Patrick Charles O’Grady is pictured in court today. — Photo by Rosie Gillingham/The Telegram
A Portugal Cove man who was speeding down a winding road with his three children in the back and crashed has been given a $1,500 fine and six months’ probation.
Patrick Charles O’Grady was sentenced today in Newfoundland Supreme Court in St. John’s.
The 40-year-old was found guilty of dangerous driving following a trial in December 2011, when he was acquitted of the more serious charges of impaired driving causing bodily harm and dangerous driving causing bodily harm.
At the sentencing hearing today, Crown prosecutor Jason House asked for a 30-60 day jail term, with 12- to 18-months’ probation and a two-year driving prohibition.
However, defence lawyer Michelle Elliott didn’t think the offence warranted a prison term. She said a driving prohibition would be determental to her client, who needed his licence to secure employment and support his children.
Justice Wayne Dymond agreed and rendered his decision from the bench immediately after the lawyers’ submission.
Dymond pointed out that this was O’Grady’s first criminal offence for driving and added there have been many worse cases that have come before the court.
“It’s not a capital offence, …” he said.
“This should be a deterrent for you, but not make your life miserable. A heavy fine is appropriate in this case.”
O’Grady was initially accused of driving drunk and causing injuries to his children, who were shaken in the crash.
The judge said it was clear O’Grady was speeding, but said there was insufficient evidence to suggest he was impaired at the time of the crash.
The accident happened at about 2:25 p.m., Aug. 1, 2010.

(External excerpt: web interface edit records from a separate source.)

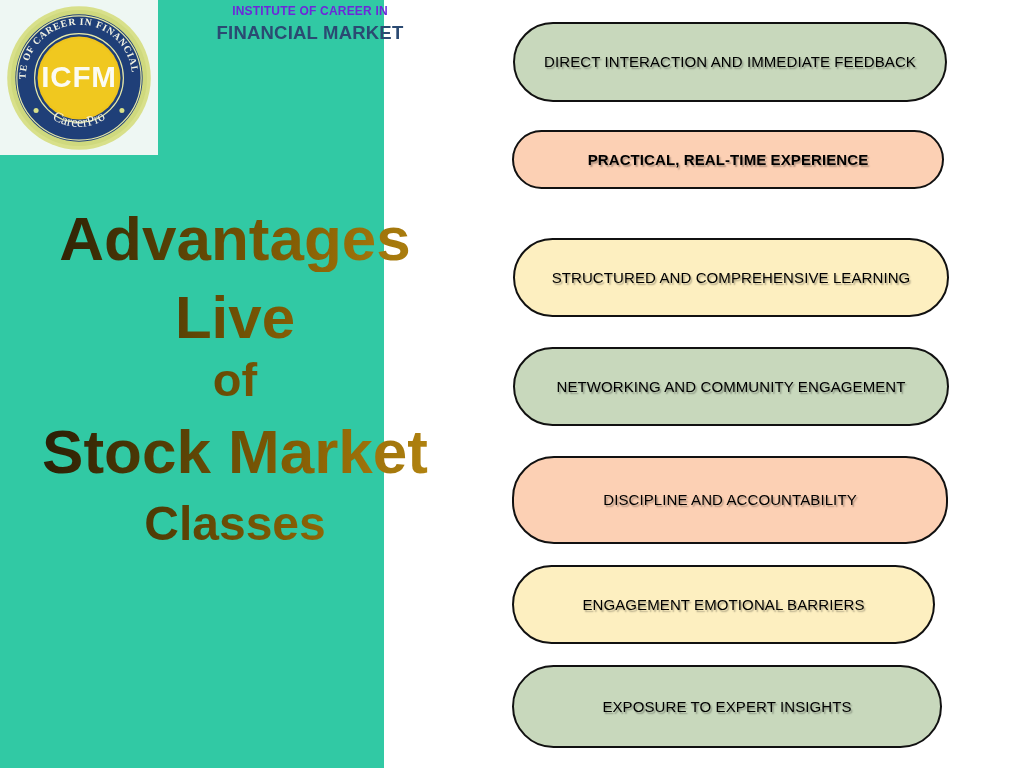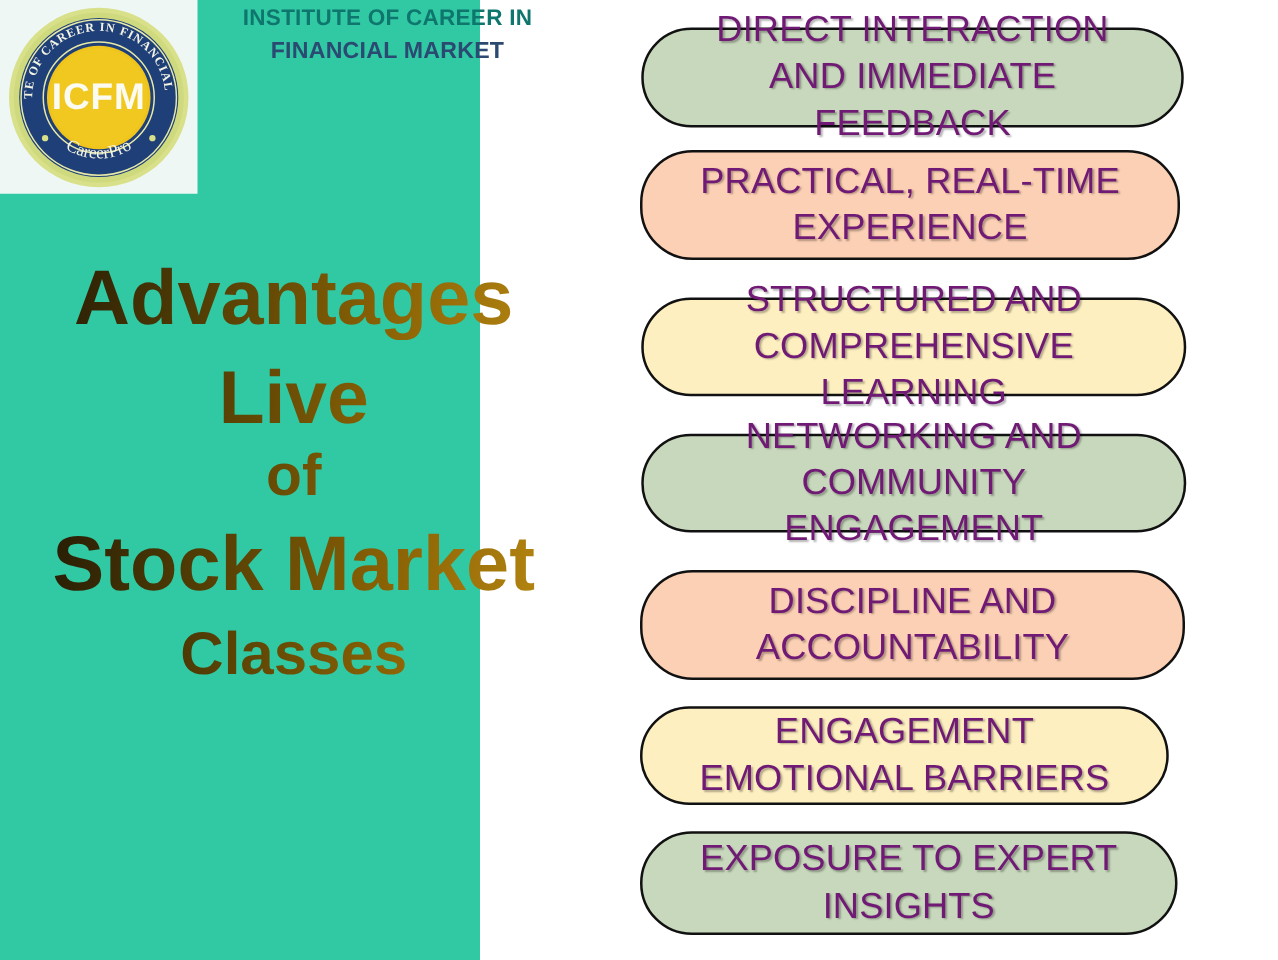--- a/index.html
+++ b/index.html
@@ -55,9 +55,9 @@
     line-height: 1.18;
   }
   #brand-line-1 {
-    font-size: 18px;
+    font-size: 12px;
     font-weight: bold;
-    color: #0f766e;
+    color: #6d28d9;
     letter-spacing: 0.2px;
     white-space: nowrap;
   }

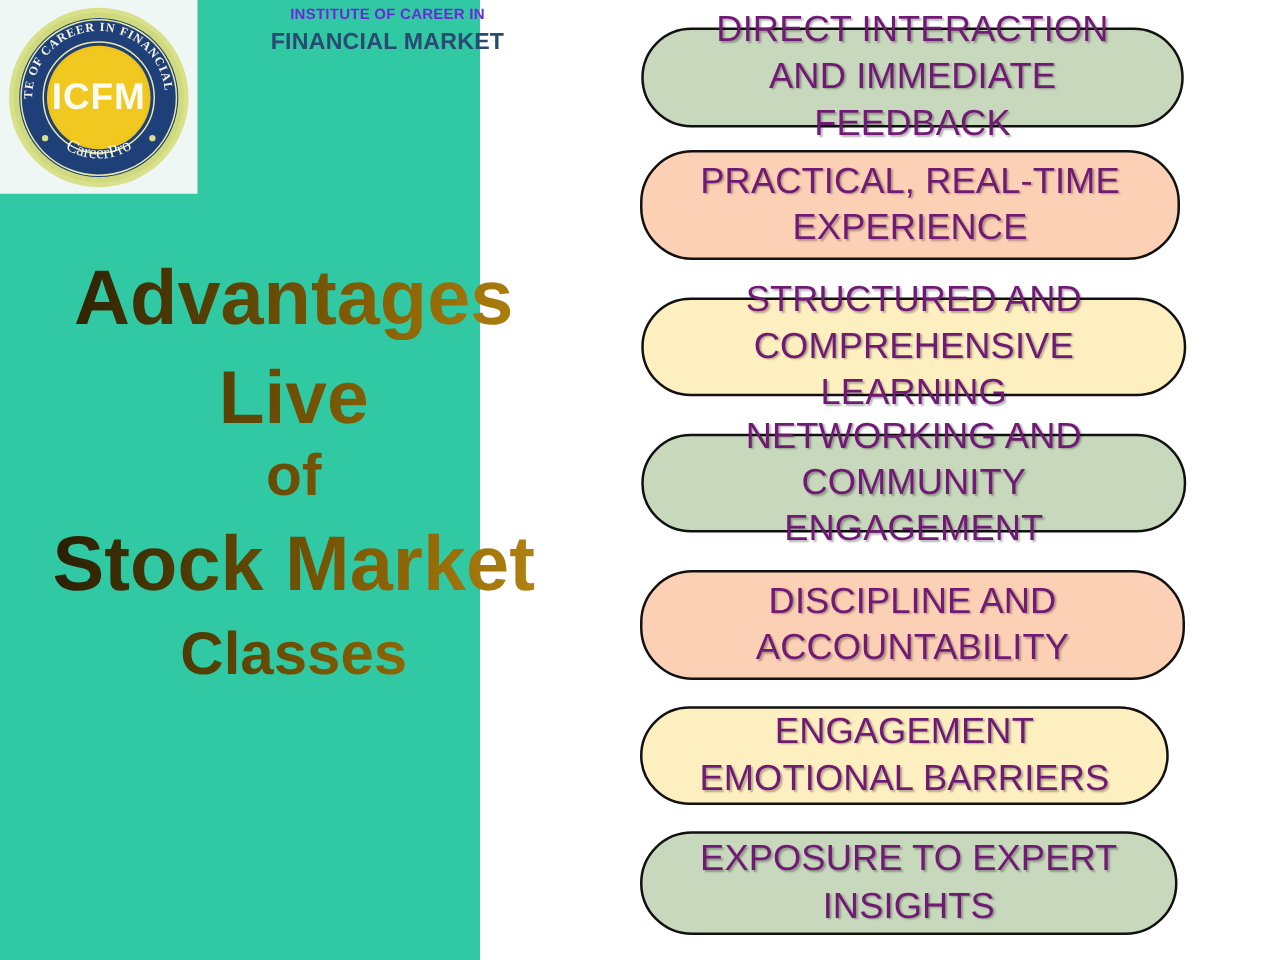--- a/index.html
+++ b/index.html
@@ -115,8 +115,8 @@
     padding: 4px 26px;
   }
   .pill-label {
-    font-size: 29px;
-    color: #701a75;
+    font-size: 15px;
+    color: #000000;
     line-height: 1.28;
     letter-spacing: 0.1px;
     text-shadow: 1.5px 1.5px 1.6px rgba(0,0,0,0.30);

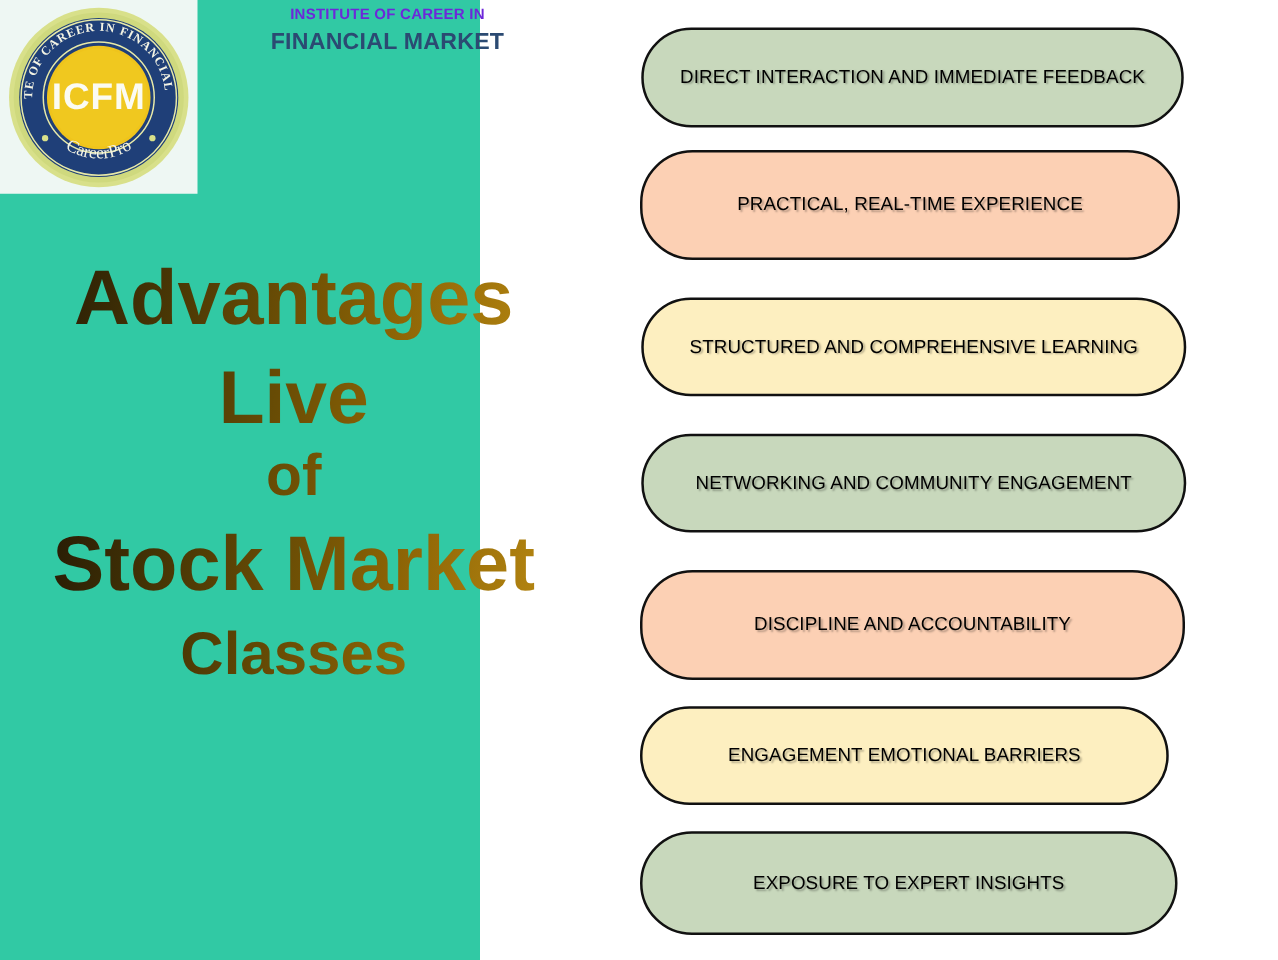--- a/index.html
+++ b/index.html
@@ -169,7 +169,7 @@
     <div class="pill" style="left: 1px; top: 0px; width: 434px; height: 80px; background: rgb(200, 216, 188); border-color: rgb(17, 17, 17);">
       <div class="pill-label">DIRECT INTERACTION AND IMMEDIATE FEEDBACK</div>
     </div>
-    <div class="pill" style="left: 0px; top: 98px; width: 432px; height: 88px; background: rgb(252, 208, 180); border-color: rgb(17, 17, 17);">
+    <div class="pill" style="left: 0px; top: 108px; width: 432px; height: 59px; background: rgb(252, 208, 180); border-color: rgb(17, 17, 17); font-weight: bold;">
       <div class="pill-label">PRACTICAL, REAL-TIME EXPERIENCE</div>
     </div>
     <div class="pill" style="left: 1px; top: 216px; width: 436px; height: 79px; background: rgb(253, 239, 192); border-color: rgb(17, 17, 17);">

O’Grady was behind the wheel of his Honda CRV, driving on Portugal Cove Road in Portugal Cove, when he lost control and swerved off the road while making a turn on the winding road, near a softball field.
The car slammed into a pillar on the side of the road and spun back into a residential driveway before coming to a sudden stop.
O’Grady’s nine-year-old daughter, and his two sons, ages 11 and 12, suffered minor injuries in the crash.
O’Grady turned down offers from witnesses to call an ambulance for the children.
He opted to leave the car, while he and his children obtained a ride back to his house, where he said he quickly drank three or four beer.
Police showed up not long after and administered the breathalyzer on O’Grady. He failed it.
However, there was no proof O’Grady was impaired at the time of the crash. O’Grady had told the court he had a few O’Doul’s non-alcoholic beer before the incident.
As part of the sentence, O’Grady must also pay a $100 victim surcharge to the court. He has six months to pay it.
“This is a fair way to deal with it,” Dymond said. “You know yourself how close you came to losing your own life.”
As he was leaving the courtroom, O’Grady told reporters, “I just want to try and get myself back on my feet and see my children again.”